In my first semester of college, I sat down with an academic advisor to plan my future. I came in as a physics major, eager to map out my first move as a real college student. The advisor took one look at my transcript and said, “Oh, you’re from that high school? Kids from that school don’t do well here.”
Clearly I needed to prove this myopic stranger wrong. I made sure to enroll in all the hardest classes all at once. I signed up for Analytic Trigonometry, precalculus, chemistry, chemistry lab, French II and a lecture course called “Discovering Physics.” I wasn’t worried. I had this. No problem.
In the middle of the semester I withdrew from trig, chemistry, and chemistry lab. By the end I earned a C+ in French and outright failed pre-calculus. Beaten, I quit the physics program and went undeclared for spring.
After struggling through the spring semester, I dropped out of my university and transferred to the community college. There, I dragged myself through prerequisites for a couple of years. I achieved middling grades, resulting in an AA degree.

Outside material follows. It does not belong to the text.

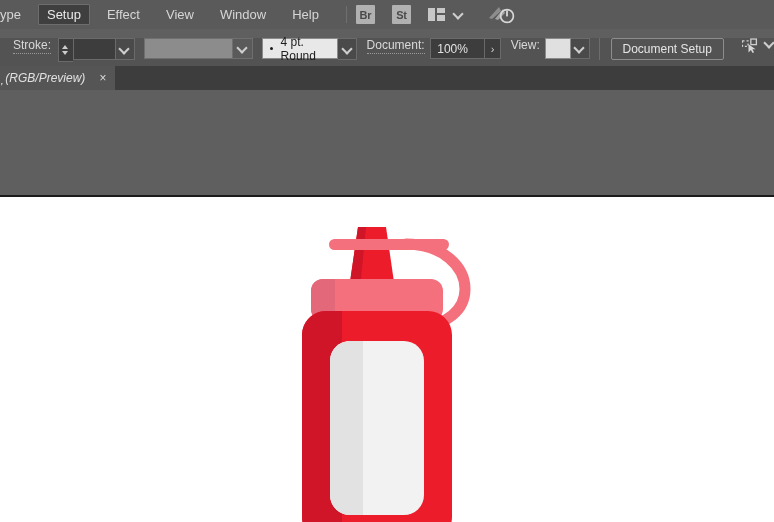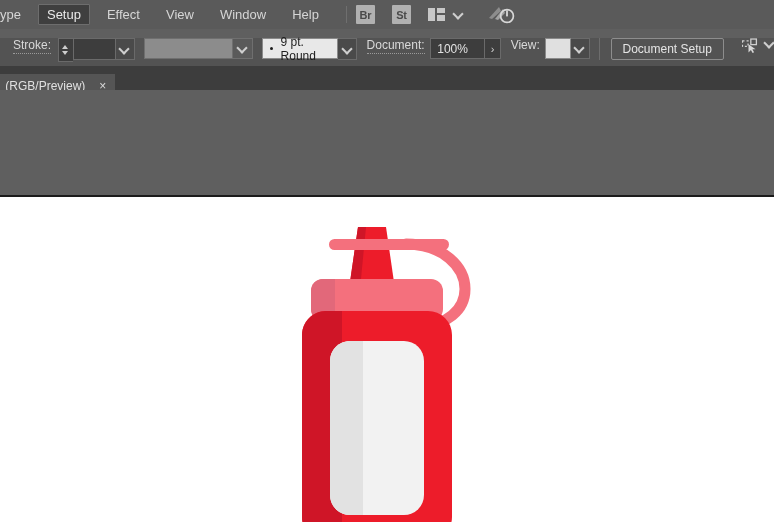"9 pt. Round" span { text: 9 -> 4 }
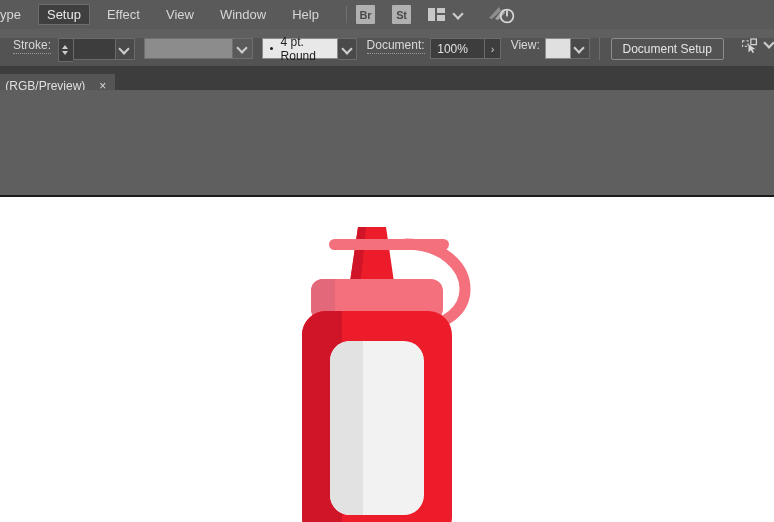"(RGB/Preview)" .doctab { font-style: none -> italic; top: 8px -> 0 }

Eventually, because I had no money to leave the state for another college and no real interest in school at all, I opted to reapply to my old university. From there on, school crawled in with blur of D’s, C’s and mid-semester withdrawals. I changed my major so many times I lost count. Film, French–I threw psychology in the mix for a little bit—I was all over the board. (Somehow I even ended up with half of a religion minor.)
School was a grind. I dropped out again and again, thinking each time that it was for good. I hated my job, lived with my mom and drank an embarrassing amount of gin. I felt like a waste, a failure, totally not college material, and I heavily considered running away to a tourist town and working as a waitress for the rest of my life.
But by some cosmic interference, I finally found a major that fit me. For the first time in my life, I’m actually interested in the classes I’m taking, and while the program engages me creatively, it’s also practical enough that I have a real chance of finding a job later. Don’t get me wrong; I still have to force myself to go to class and do (most) of my homework. But I’m getting A’s, and I don’t totally hate it. I mean, I still kind of hate it, but definitely not as much.
And I’ve realized something important: I needed that time. I needed those extra years to mature, to “figure myself out” (a nauseating cliché, but true in my case). Sure, I still worry about my future. I still feel like maybe I’m just pretending to be an adult and I’ll never amount to anything and spend the rest of my life living with my mom. Listening to her talk to the cat. Telling me to clean my room. Telling me not to drink so much. Arguing about why the Long Island Medium isn’t a real psychic. But who doesn’t have those shower thoughts?
I guess my point is that it’s okay to fail; it’s okay to fail over and over again.
There is no government-sanctioned timeline for success. Your friends might all have grown up jobs. They might live in their own houses with substantial incomes, but that doesn’t mean they’re leaving you behind. If you compare yourself to others, you’re bound to fall short of your own expectations. It won’t help you graduate faster, it won’t help you get a better job and it won’t help you find out what’s best for you.
I say “you” because I’m talking to you, the reader—but I’m also talking to myself. I have just seven classes to go before I graduate, and I never thought I’d get this close. But here I am, a year away from that sweet, sweet diploma.
I tell you (and myself) that no matter how spotty and tragic your school life might be, no matter how many times you fail and change, stick with it. You will find your niche. You will find your path. And everything that happens along the way is, at worst, another chance to learn about yourself.
You are not alone. There are lots of us. And we’re all going to be okay.